Transcribe the records below in full; pictures stay out of the copy.

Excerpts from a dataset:

++++++++++++++++++++

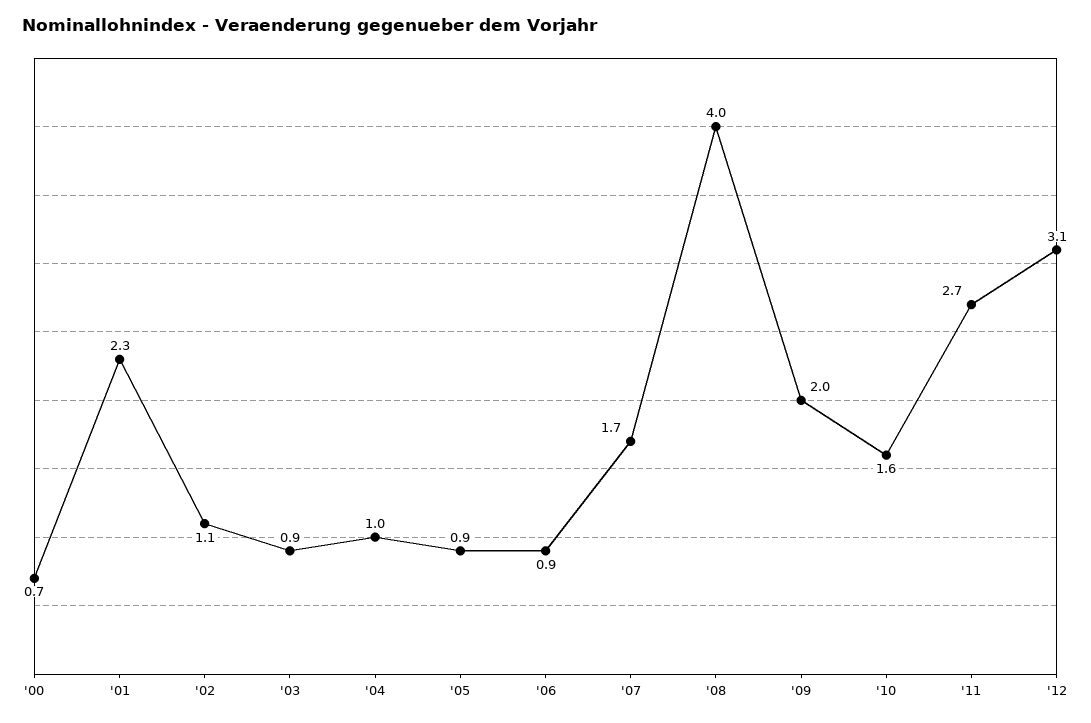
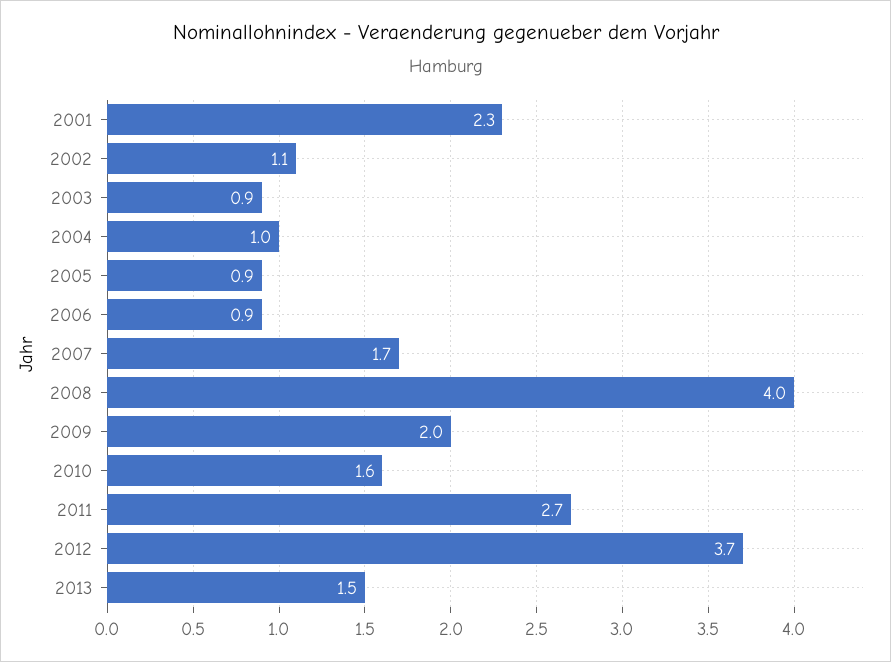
'00: 0.7 -> none
'12: 3.1 -> 3.7
2013: none -> 1.5

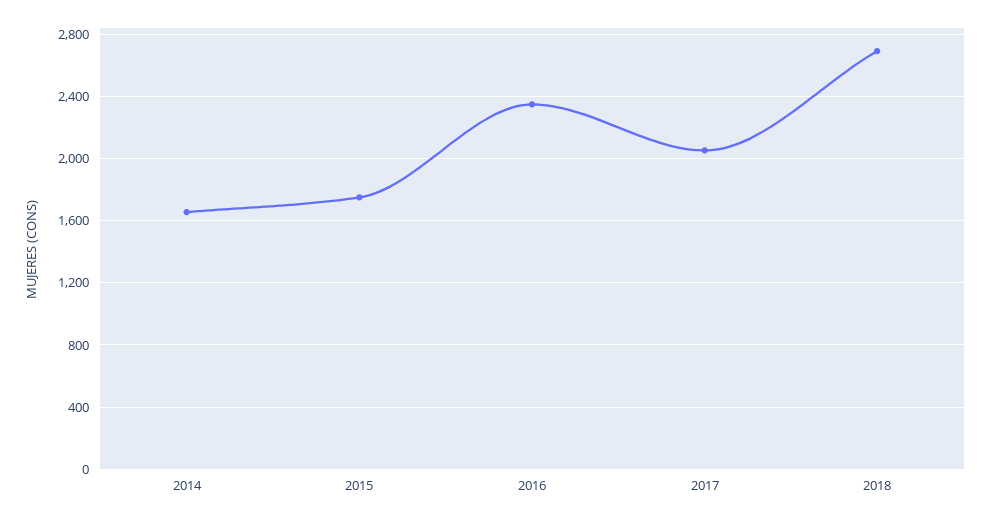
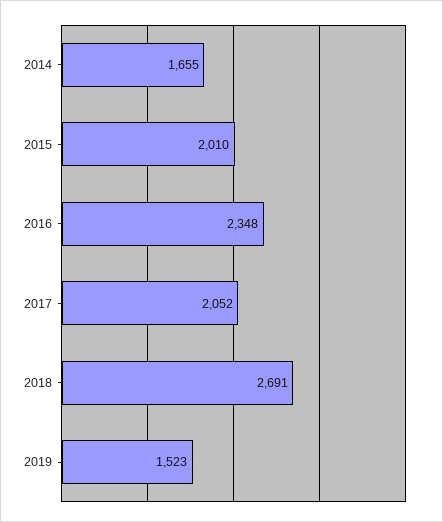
2015: 1750 -> 2010
2019: none -> 1523

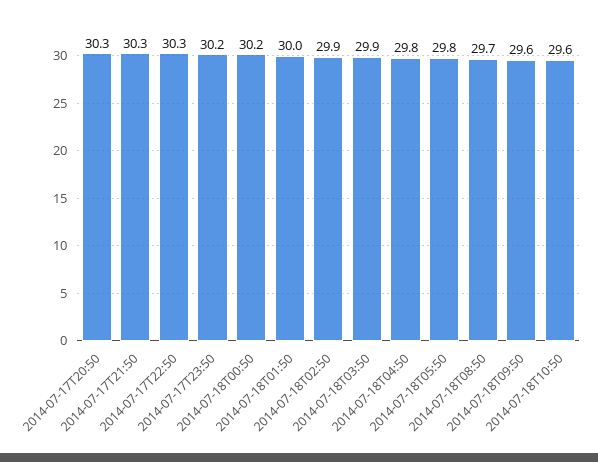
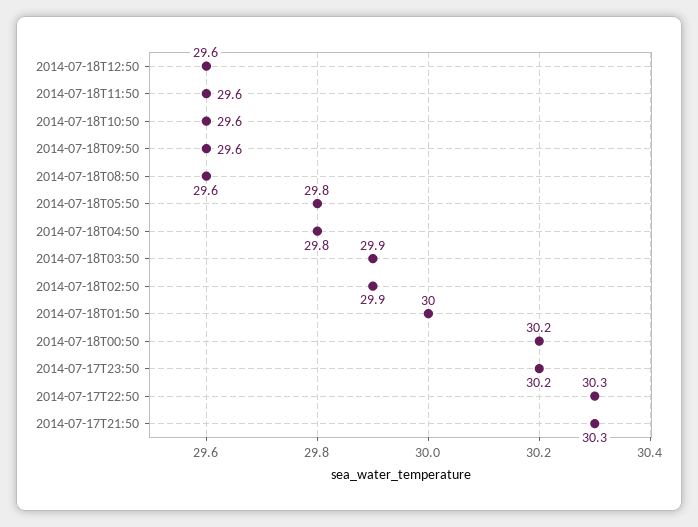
2014-07-17T20:50: 30.3 -> none
2014-07-18T08:50: 29.7 -> 29.6
2014-07-18T12:50: none -> 29.6
2014-07-18T11:50: none -> 29.6

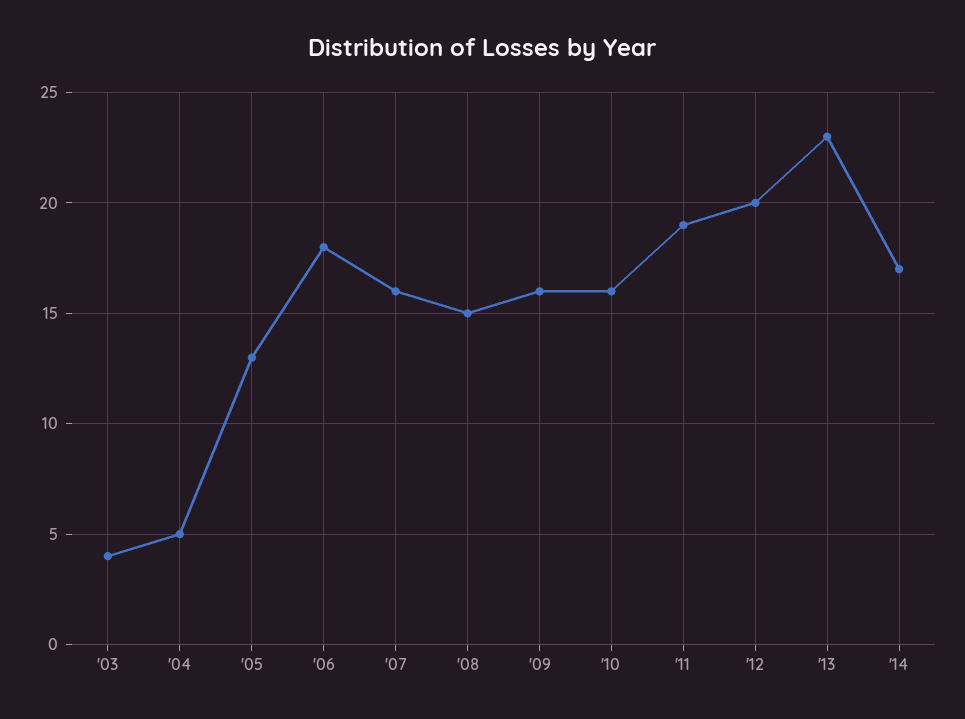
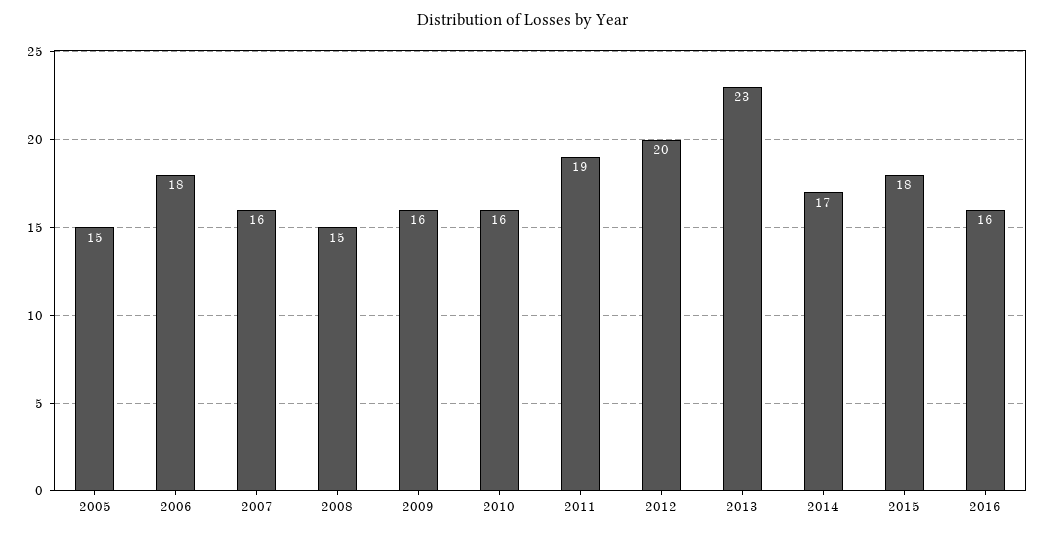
'03: 4 -> none
'04: 5 -> none
'05: 13 -> 15
2015: none -> 18
2016: none -> 16

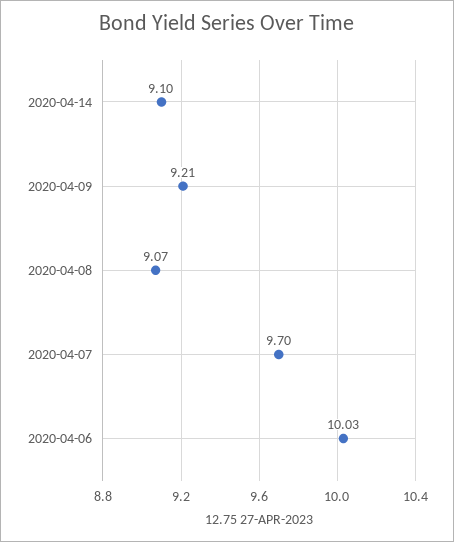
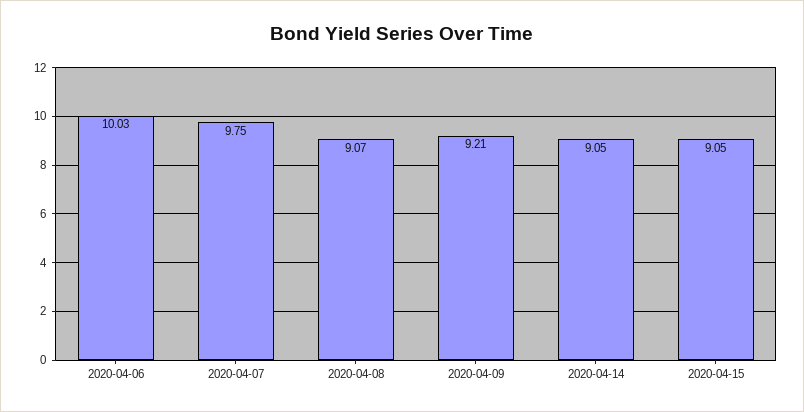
2020-04-14: 9.1 -> 9.05
2020-04-07: 9.7 -> 9.75
2020-04-15: none -> 9.05

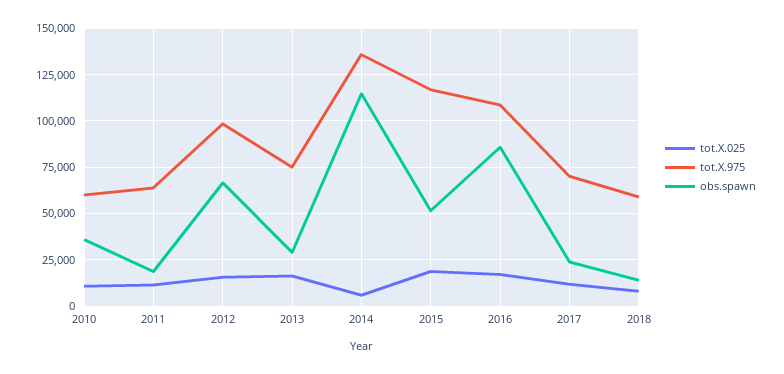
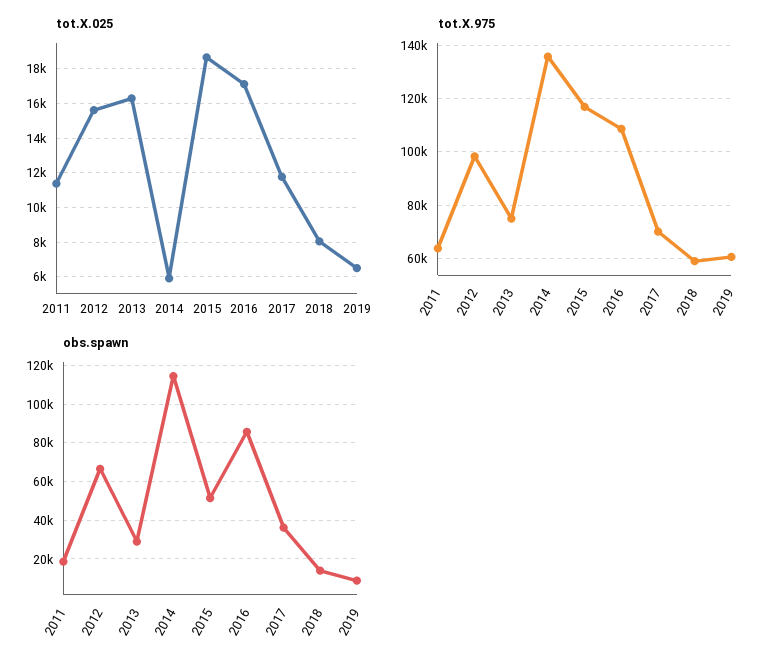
tot.X.025, 2010: 10000 -> none
tot.X.975, 2010: 60000 -> none
obs.spawn, 2010: 35000 -> none
obs.spawn, 2017: 25000 -> 35000
tot.X.025, 2019: none -> 6500
tot.X.975, 2019: none -> 60000
obs.spawn, 2019: none -> 10000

++++++++++++++++++++

Answer box:
'00: 0.7 -> none
'12: 3.1 -> 3.7
2013: none -> 1.5

2015: 1750 -> 2010
2019: none -> 1523

2014-07-17T20:50: 30.3 -> none
2014-07-18T08:50: 29.7 -> 29.6
2014-07-18T12:50: none -> 29.6
2014-07-18T11:50: none -> 29.6

'03: 4 -> none
'04: 5 -> none
'05: 13 -> 15
2015: none -> 18
2016: none -> 16

2020-04-14: 9.1 -> 9.05
2020-04-07: 9.7 -> 9.75
2020-04-15: none -> 9.05

tot.X.025, 2010: 10000 -> none
tot.X.975, 2010: 60000 -> none
obs.spawn, 2010: 35000 -> none
obs.spawn, 2017: 25000 -> 35000
tot.X.025, 2019: none -> 6500
tot.X.975, 2019: none -> 60000
obs.spawn, 2019: none -> 10000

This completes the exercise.